What the task asks: Nothing but the lines from the one containing "subtotal: 4270.00 -> 4680.00" through the end of the entries should be set down, each exactly as written.

Extracted material:
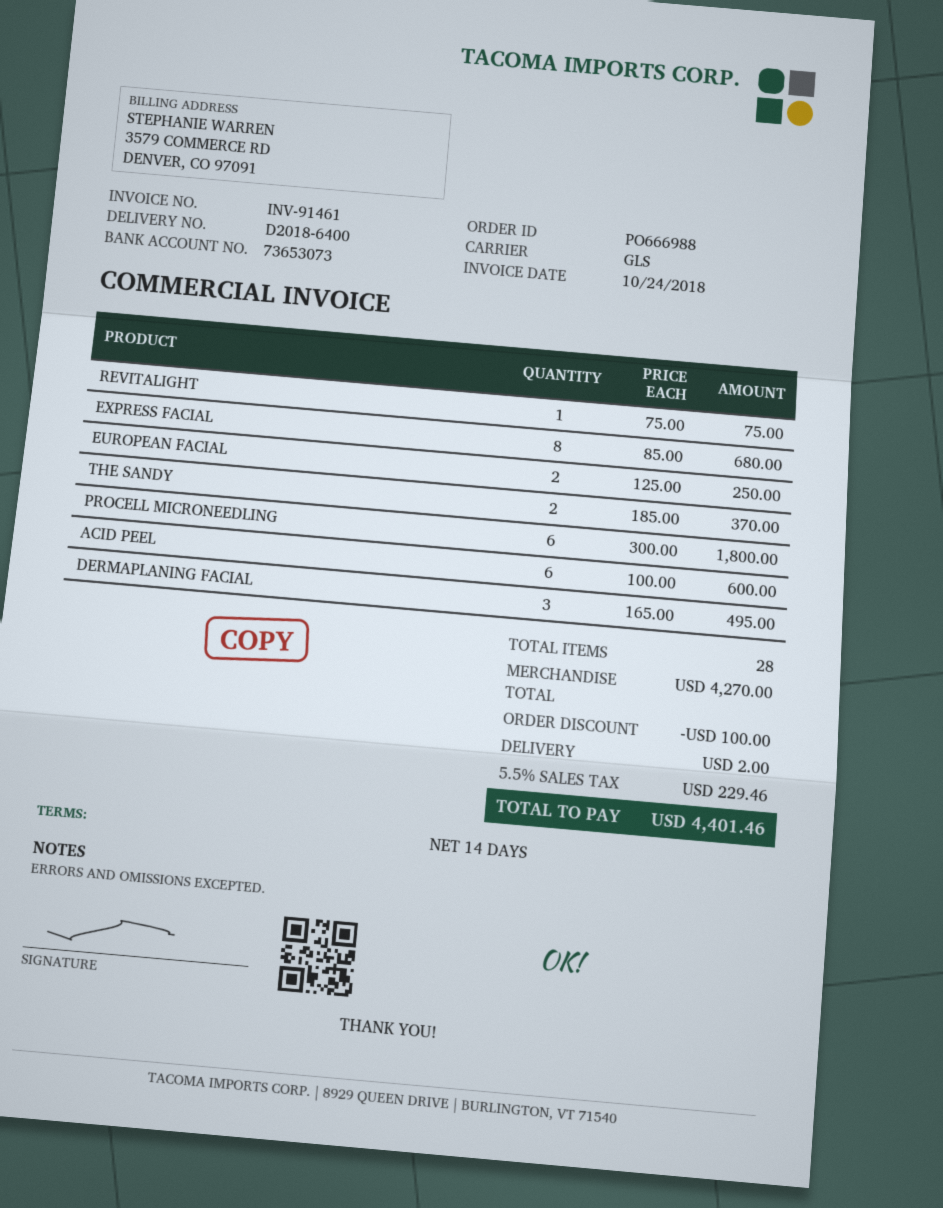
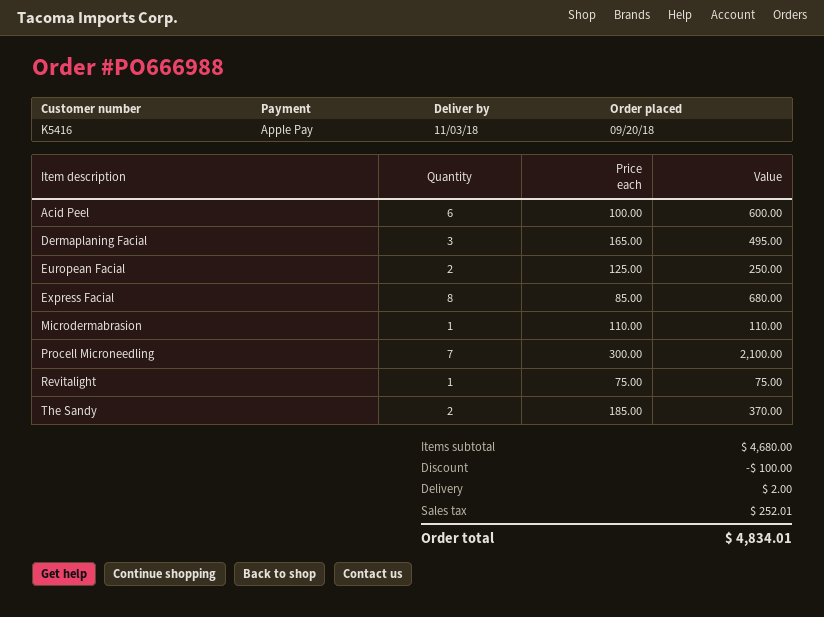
PROCELL MICRONEEDLING: 6 x 300.00 = 1800.00 -> 7 x 300.00 = 2100.00
Microdermabrasion: none -> 1 x 110.00 = 110.00
subtotal: 4270.00 -> 4680.00
tax: 229.46 -> 252.01
total: 4401.46 -> 4834.01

Solution to the exercise:
subtotal: 4270.00 -> 4680.00
tax: 229.46 -> 252.01
total: 4401.46 -> 4834.01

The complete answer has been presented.